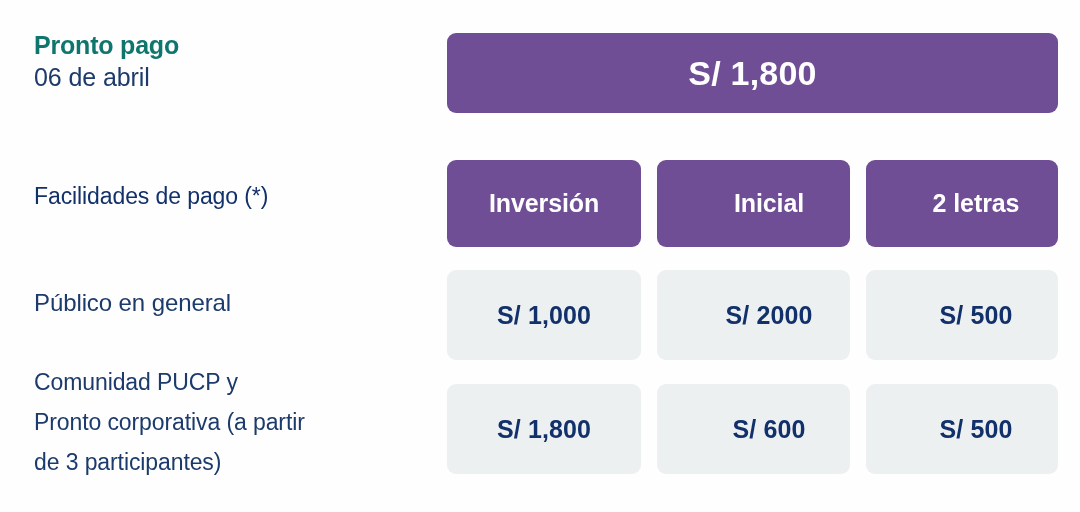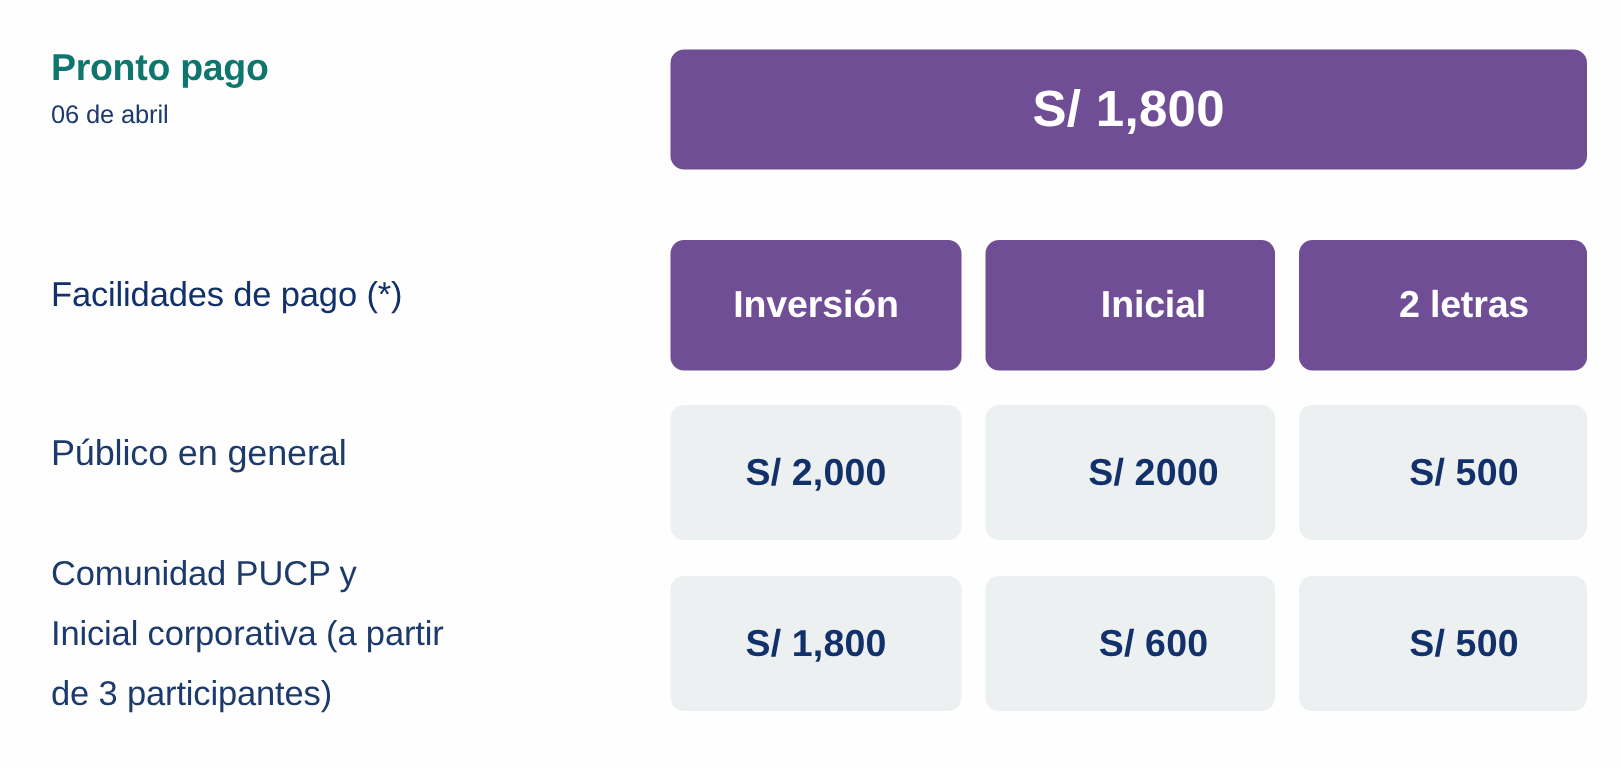--- a/index.html
+++ b/index.html
@@ -45,7 +45,7 @@
     letter-spacing: -0.2px;
   }
   #promo-date {
-    font-size: 17px;
+    font-size: 25px;
     font-weight: normal;
     line-height: 34px;
     color: #1c3a6b;

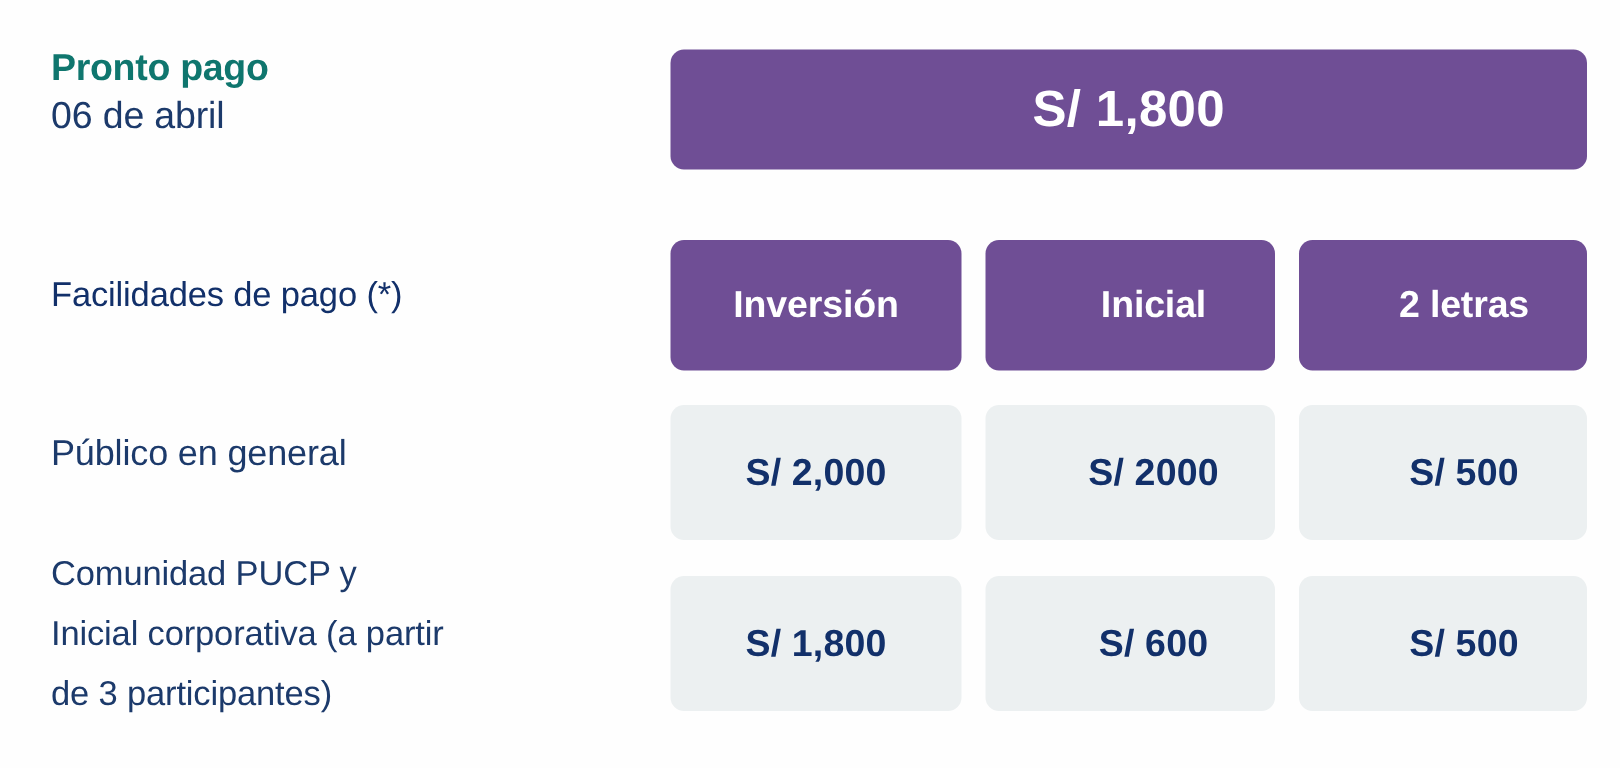--- a/index.html
+++ b/index.html
@@ -161,7 +161,7 @@
   <div id="row-label-0" class="label-cell">Público en general</div>
 
   <div class="card grey price-card price-row-0 col-0">
-    <span>S/ 2,000</span>
+    <span>S/ 1,000</span>
   </div>
 
   <div class="card grey price-card price-row-0 col-1">

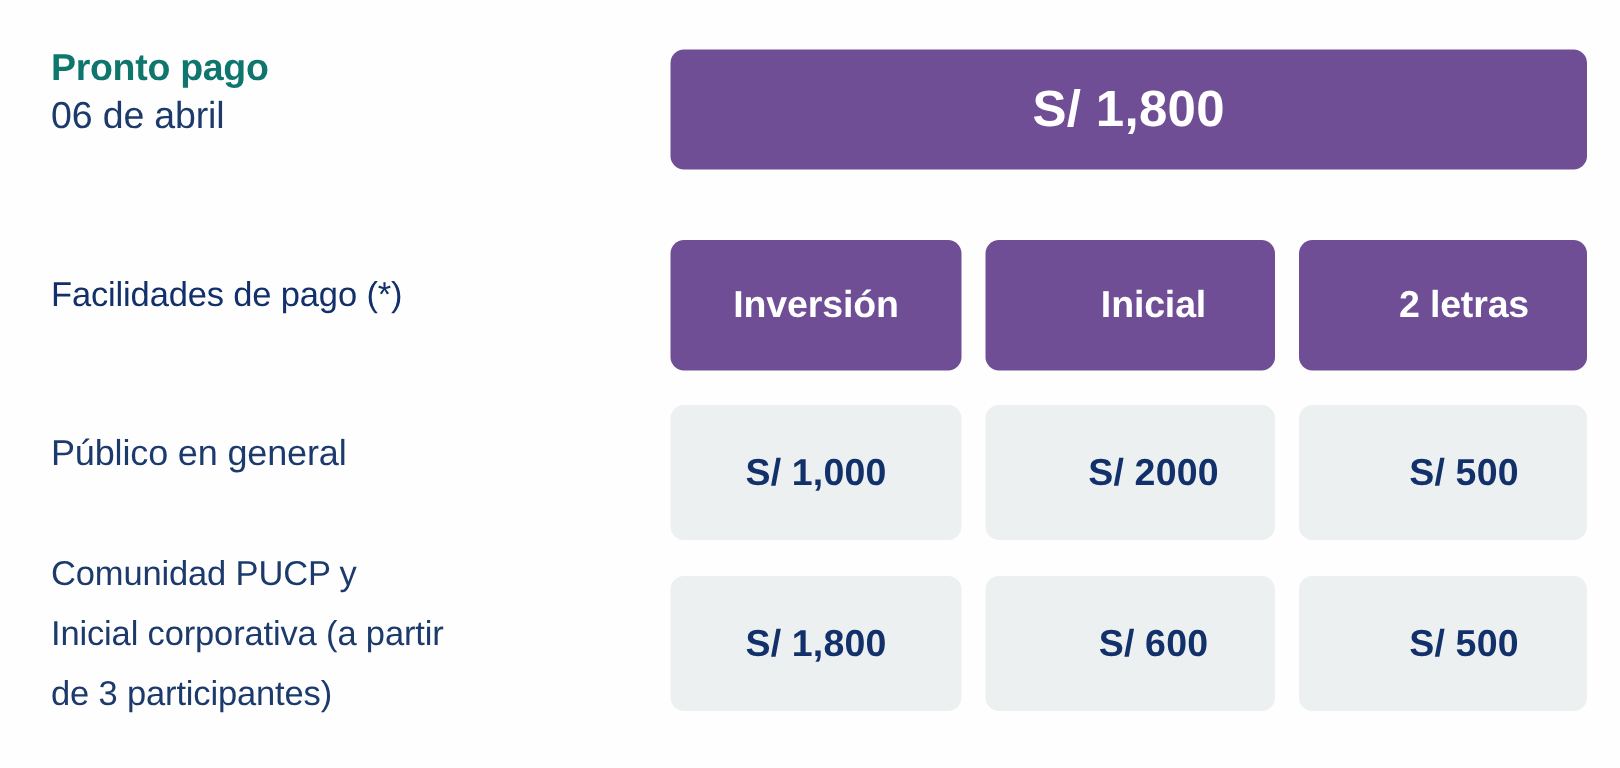--- a/index.html
+++ b/index.html
@@ -174,7 +174,7 @@
 
   <div id="row-label-1" class="label-cell">
       <div>Comunidad PUCP y</div>
-      <div>Inicial corporativa (a partir</div>
+      <div>Pronto corporativa (a partir</div>
       <div>de 3 participantes)</div>
     </div>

## Exercise goal:
Word for word, repeat the lines that begin at the one with "<div>Pronto corporativa (a partir</div>" and continue to the end of the listing above.

## Task solution:
+      <div>Pronto corporativa (a partir</div>
       <div>de 3 participantes)</div>
     </div>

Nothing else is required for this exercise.